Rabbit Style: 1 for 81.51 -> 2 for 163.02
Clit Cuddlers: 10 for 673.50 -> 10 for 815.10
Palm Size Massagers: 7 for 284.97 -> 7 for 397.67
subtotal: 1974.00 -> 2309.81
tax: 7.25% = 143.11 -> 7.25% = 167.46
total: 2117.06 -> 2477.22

▬▬▬▬▬▬

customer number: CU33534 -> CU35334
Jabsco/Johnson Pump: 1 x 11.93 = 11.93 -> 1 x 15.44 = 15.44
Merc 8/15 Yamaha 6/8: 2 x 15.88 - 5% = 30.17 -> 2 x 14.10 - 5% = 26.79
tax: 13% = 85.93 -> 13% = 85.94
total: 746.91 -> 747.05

▬▬▬▬▬▬

- **TASK ITEM**
In the listing above, locate the line with "Palm Size Massagers: 7" and the line with "total: 2117.06 -> 2477.22", then extract exactly those lines and every line between them, and nothing more.

- **RESULT OF THE TASK**
Palm Size Massagers: 7 for 284.97 -> 7 for 397.67
subtotal: 1974.00 -> 2309.81
tax: 7.25% = 143.11 -> 7.25% = 167.46
total: 2117.06 -> 2477.22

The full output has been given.